This suit was originally brought by the appellee against Sanger Bros., the Martin-Brown Company, and the sheriff of Taylor County, to recover, as for joint trespass and conversion, the value of a stock of goods conveyed and delivered by Donovan Wiley to the appellee, as trustee, to secure the payment of certain debts then about to become due from Donovan Wiley to J.W. Carter and other preferred creditors of Donovan Wiley.
For want of evidence tending to show a joint liability on the part of Sanger Bros. so as to warrant the submission of that theory of liability to the jury, the judgment obtained against all of said parties defendant was, on former appeal to this court, reversed and the cause remanded. Sanger Bros. et al. v. Henderson, 1 Texas Civ. App. 412[1 Tex. Civ. App. 412].
Thereupon appellee Henderson, for a valuable consideration, released Sanger Bros. from liability, and by an amended petition sought and obtained a recovery against the other defendants for the value of the stock of goods, with interest, excluding those covered by the Sanger levy; from which judgment in the sum of $15,672 this appeal is prosecuted.
The deed of trust under which the actual possession of said stock of goods was delivered to Henderson, trustee, provided, in substance, that in default of the payment of the indebtedness therein secured, it should become his duty to enforce the said trust by a sale of said property in the manner therein stated; and after paying the costs and expenses incurred in the care and sale thereof, to pay the creditors therein named the full amount of their claims, if possible, and if not, then to pay them pro rata; and if any surplus remained, to return it to Donovan Wiley, or to such other person or persons as might be in law entitled to receive the same.
At the date of this conveyance and delivery of possession, July 26, 1884, Donovan Wiley were insolvent, owing various other creditors, including the Martin-Brown Company and Sanger Bros., and having no other property subject to execution.

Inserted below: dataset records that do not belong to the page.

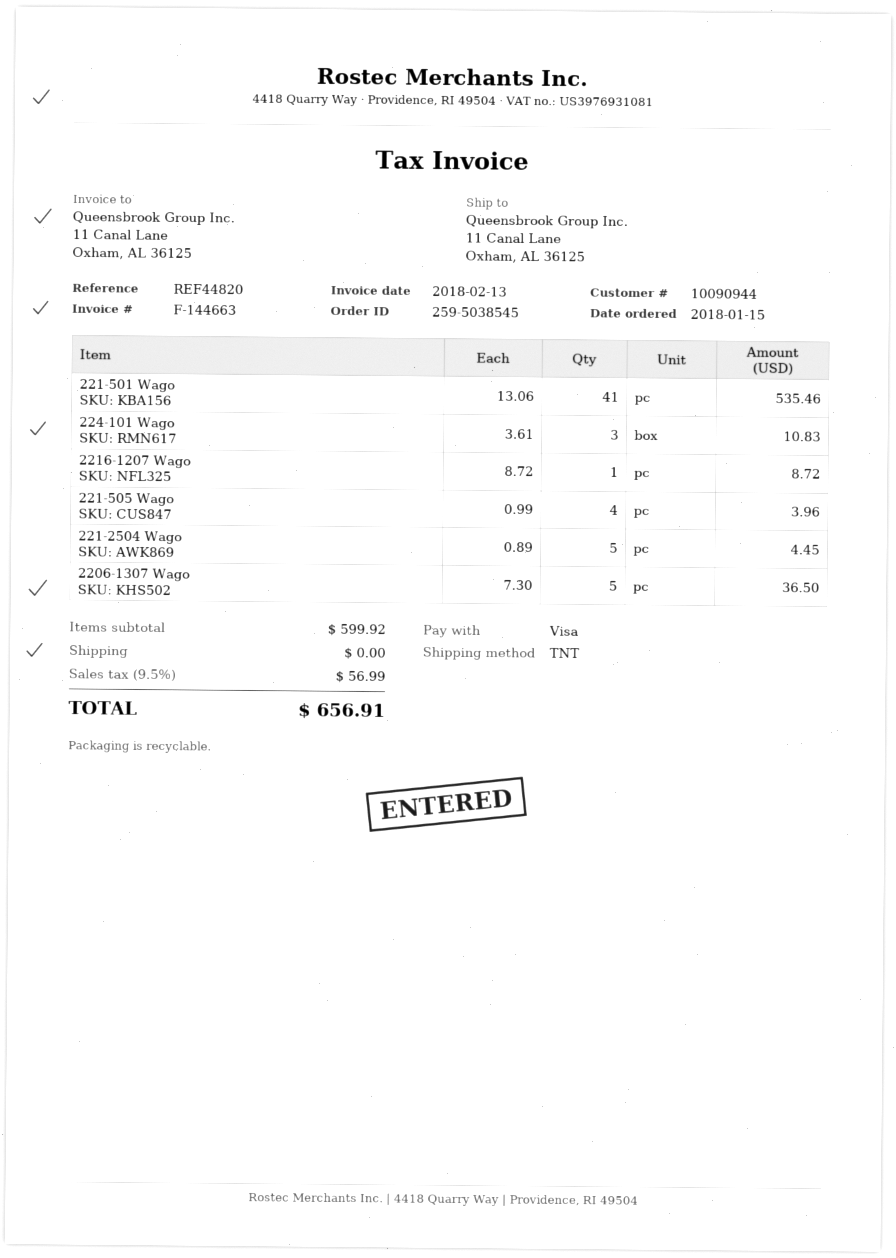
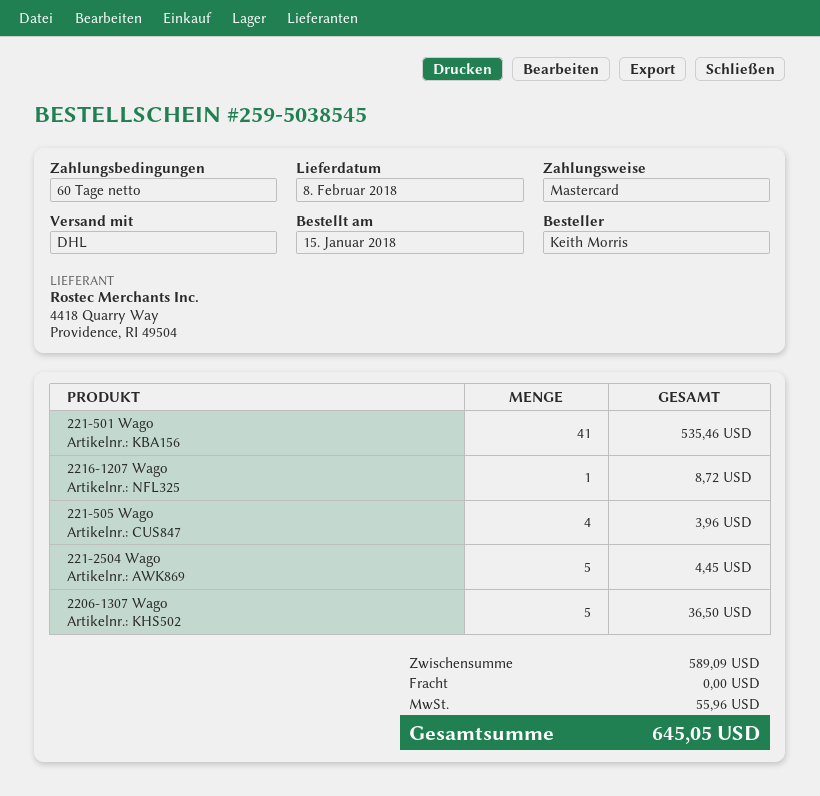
payment method: Visa -> Mastercard
shipping method: TNT -> DHL
224-101 Wago: 3 for 10.83 -> none
subtotal: 599.92 -> 589.09
tax: 56.99 -> 55.96
total: 656.91 -> 645.05

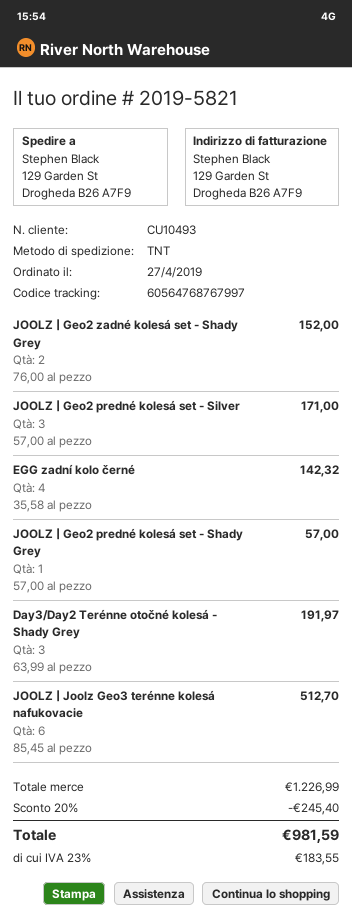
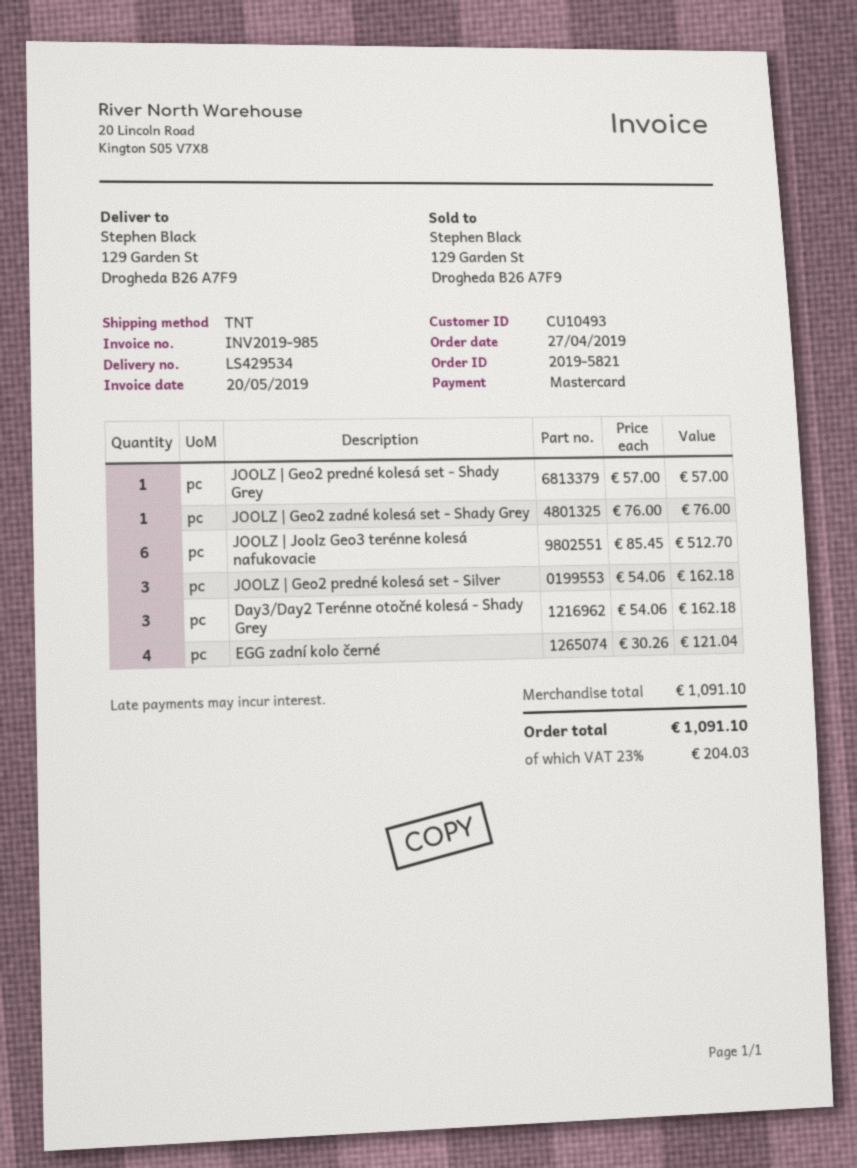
JOOLZ | Geo2 zadné kolesá set - Shady Grey: 2 x 76.00 = 152.00 -> 1 x 76.00 = 76.00
JOOLZ | Geo2 predné kolesá set - Silver: 3 x 57.00 = 171.00 -> 3 x 54.06 = 162.18
EGG zadní kolo černé: 4 x 35.58 = 142.32 -> 4 x 30.26 = 121.04
Day3/Day2 Terénne otočné kolesá - Shady Grey: 3 x 63.99 = 191.97 -> 3 x 54.06 = 162.18
subtotal: 1226.99 -> 1091.10
discount: 20% = 245.40 -> none
tax: 23% = 183.55 -> 23% = 204.03
total: 981.59 -> 1091.10

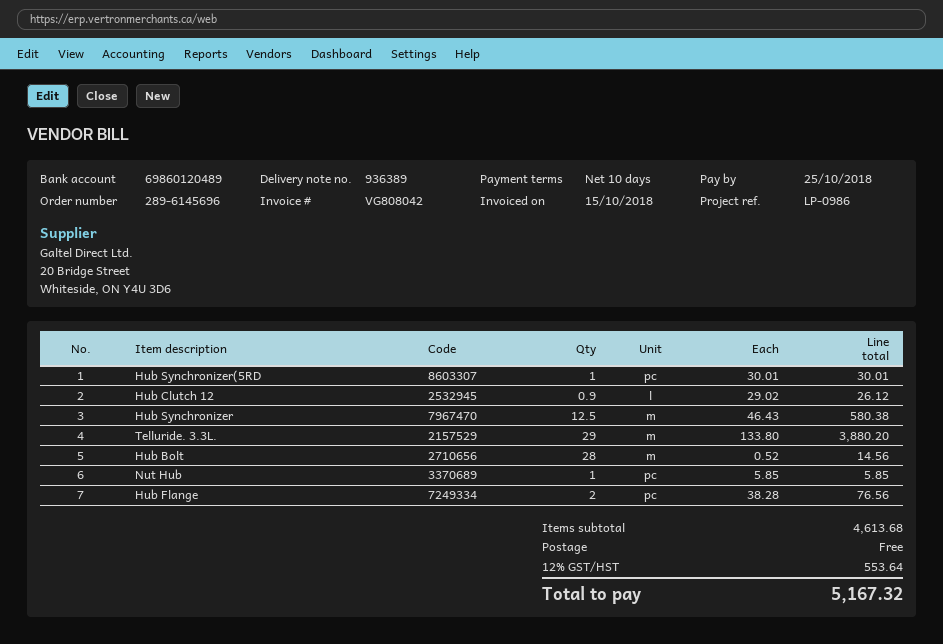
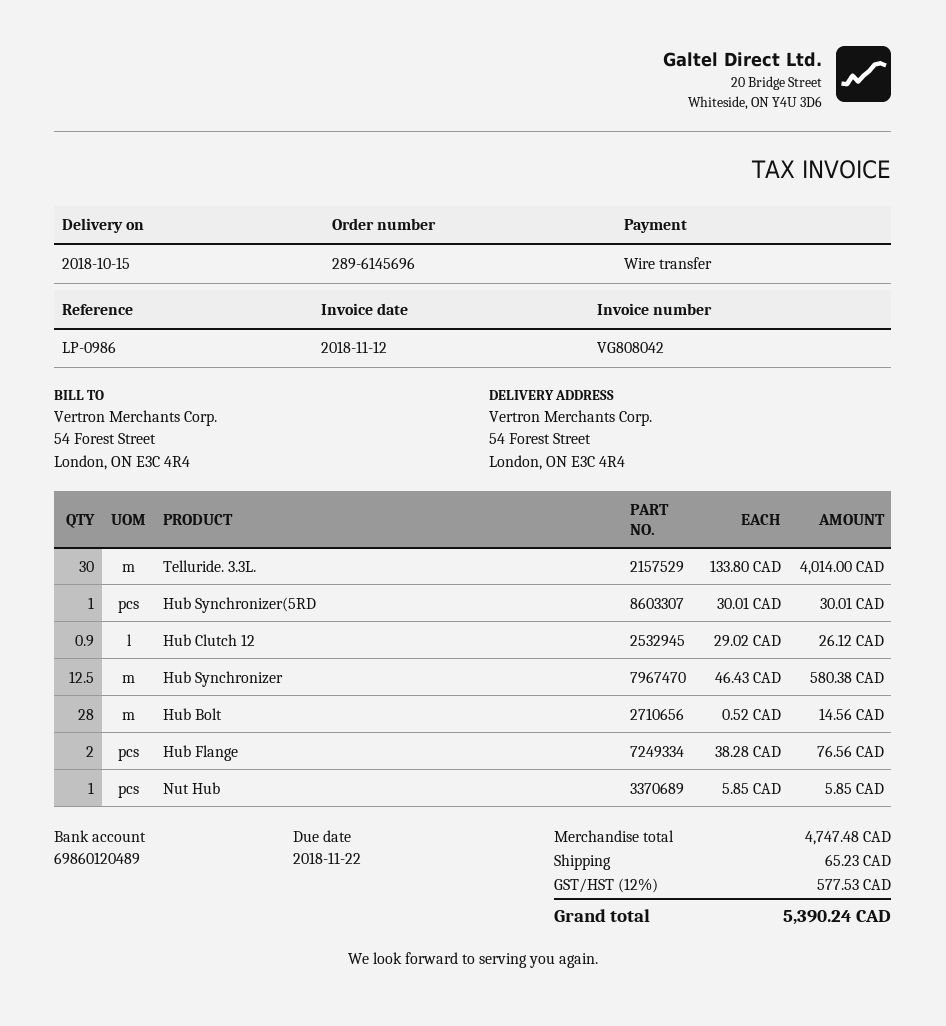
invoice date: 2018-10-15 -> 2018-11-12
due date: 2018-10-25 -> 2018-11-22
Telluride. 3.3L.: 29 x 133.80 = 3880.20 -> 30 x 133.80 = 4014.00
subtotal: 4613.68 -> 4747.48
shipping: 0.00 -> 65.23
tax: 12% = 553.64 -> 12% = 577.53
total: 5167.32 -> 5390.24

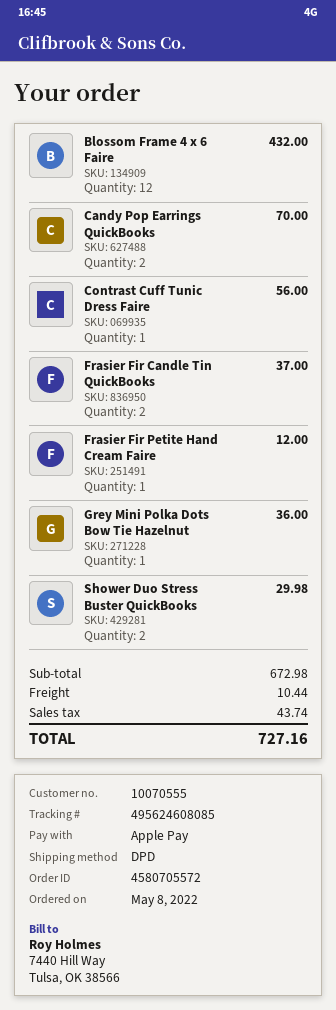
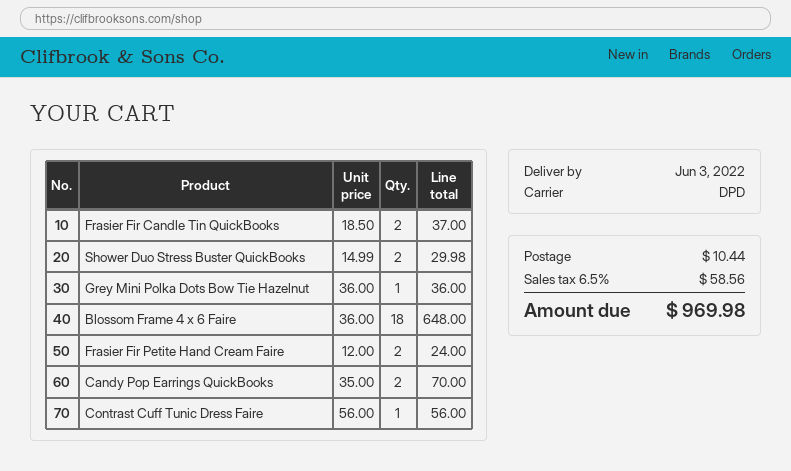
Blossom Frame 4 x 6 Faire: 12 for 432.00 -> 18 for 648.00
Frasier Fir Petite Hand Cream Faire: 1 for 12.00 -> 2 for 24.00
tax: 43.74 -> 58.56
total: 727.16 -> 969.98

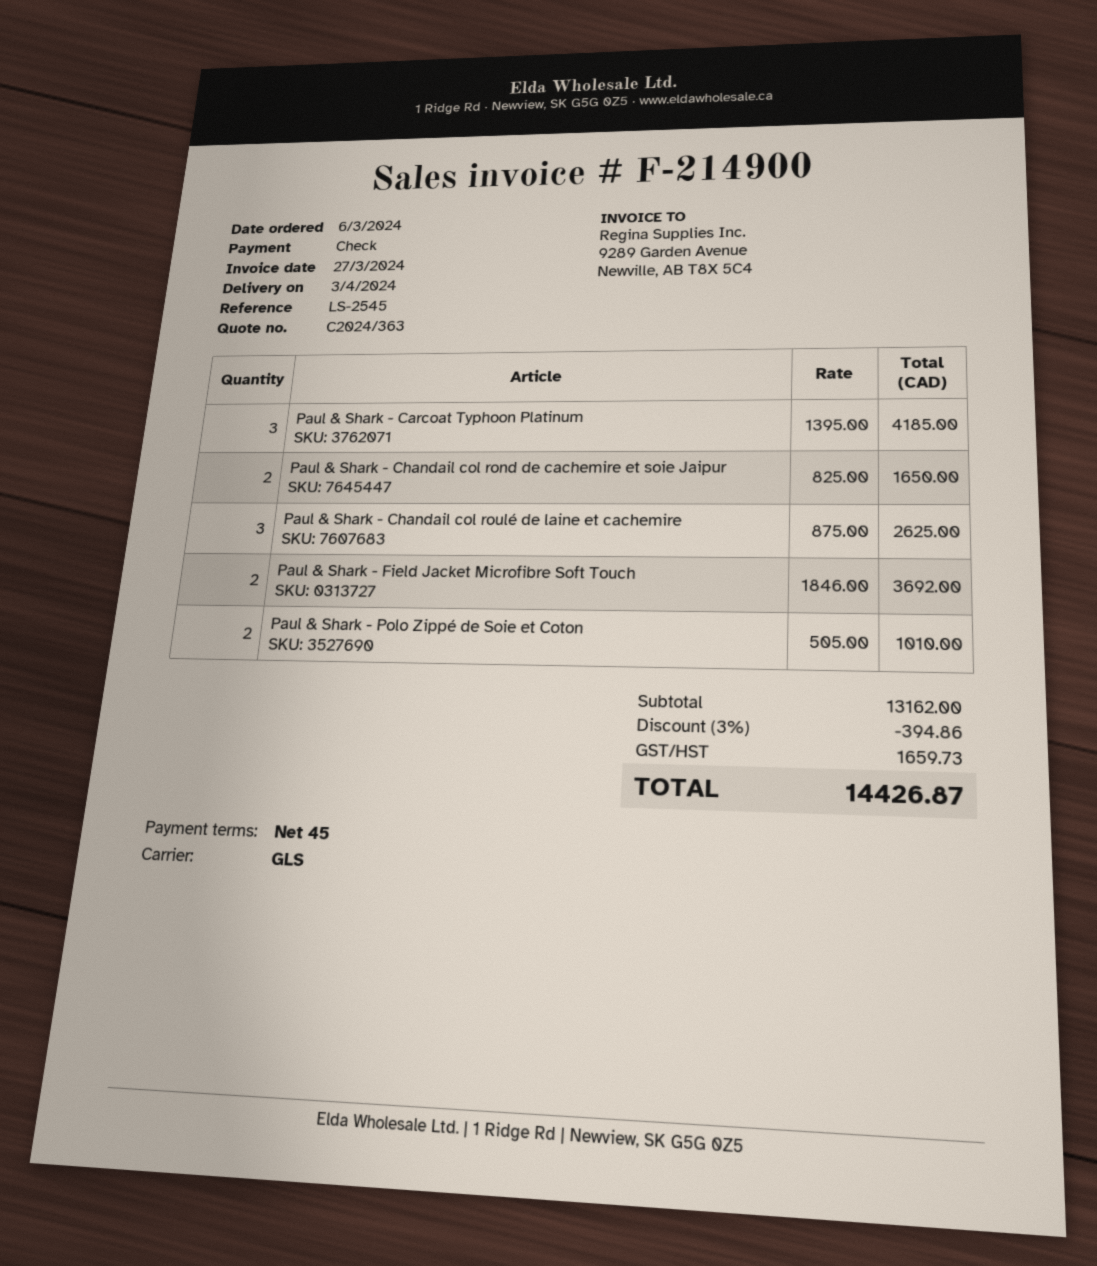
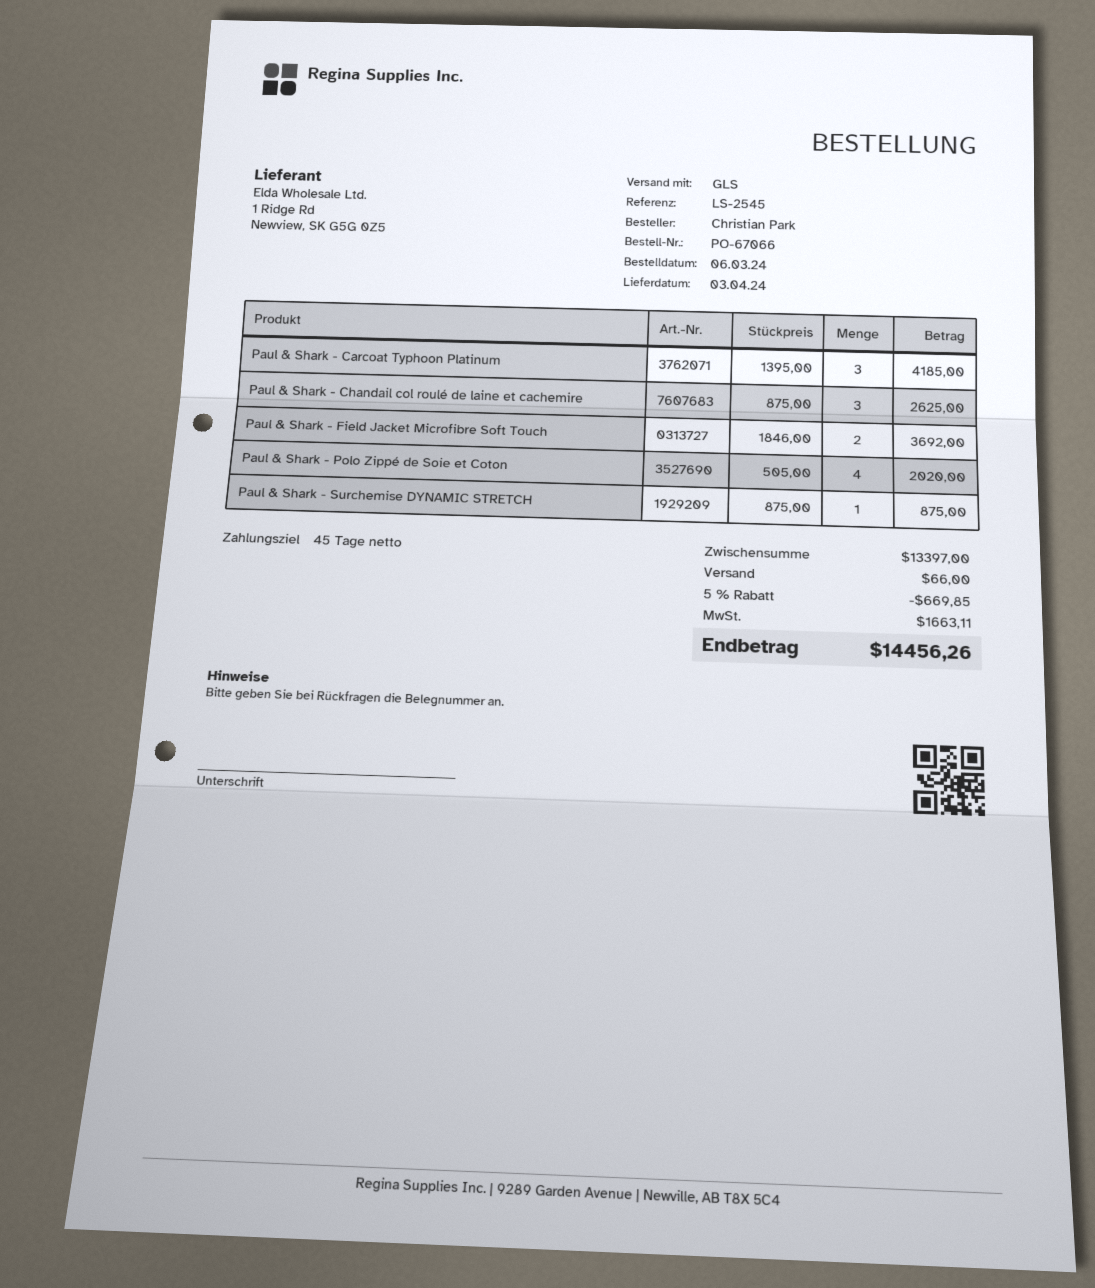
Paul & Shark - Chandail col rond de cachemire et soie Jaipur: 2 x 825.00 = 1650.00 -> none
Paul & Shark - Polo Zippé de Soie et Coton: 2 x 505.00 = 1010.00 -> 4 x 505.00 = 2020.00
Paul & Shark - Surchemise DYNAMIC STRETCH: none -> 1 x 875.00 = 875.00
subtotal: 13162.00 -> 13397.00
discount: 3% = 394.86 -> 5% = 669.85
shipping: none -> 66.00
tax: 1659.73 -> 1663.11
total: 14426.87 -> 14456.26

J.W. Carter, whose debt exceeded in amount the value of the stock of goods, after deducting the value of the Sanger levy, through his attorney in fact thereunto duly authorized, accepted as a beneficiary under said deed of trust at the time of its execution and delivery, and before the trustee was dispossessed. The other preferred creditors all failed and refused to accept.
The first levy made upon the stock of goods was that in favor of Sanger Bros., and covered a lot of clothing valued at $3250. The second levy made, and upon the same day, was in favor of Daugherty Middleton, and covered the entire stock of goods, subject to the prior levy. On the following day (July 27, 1884), and after the trustee had been *Page 133 entirely dispossessed by the prior levies, and while the sheriff was in the full possession of the property, the levy in question, in favor of the Martin-Brown Company, was made upon the entire stock of goods, subject to prior levies. This levy, however, was not made subject to the deed of trust, as provided by statute in cases where the defendant in the execution is not entitled to the possession of the property. Rev. Stats., art. 2292.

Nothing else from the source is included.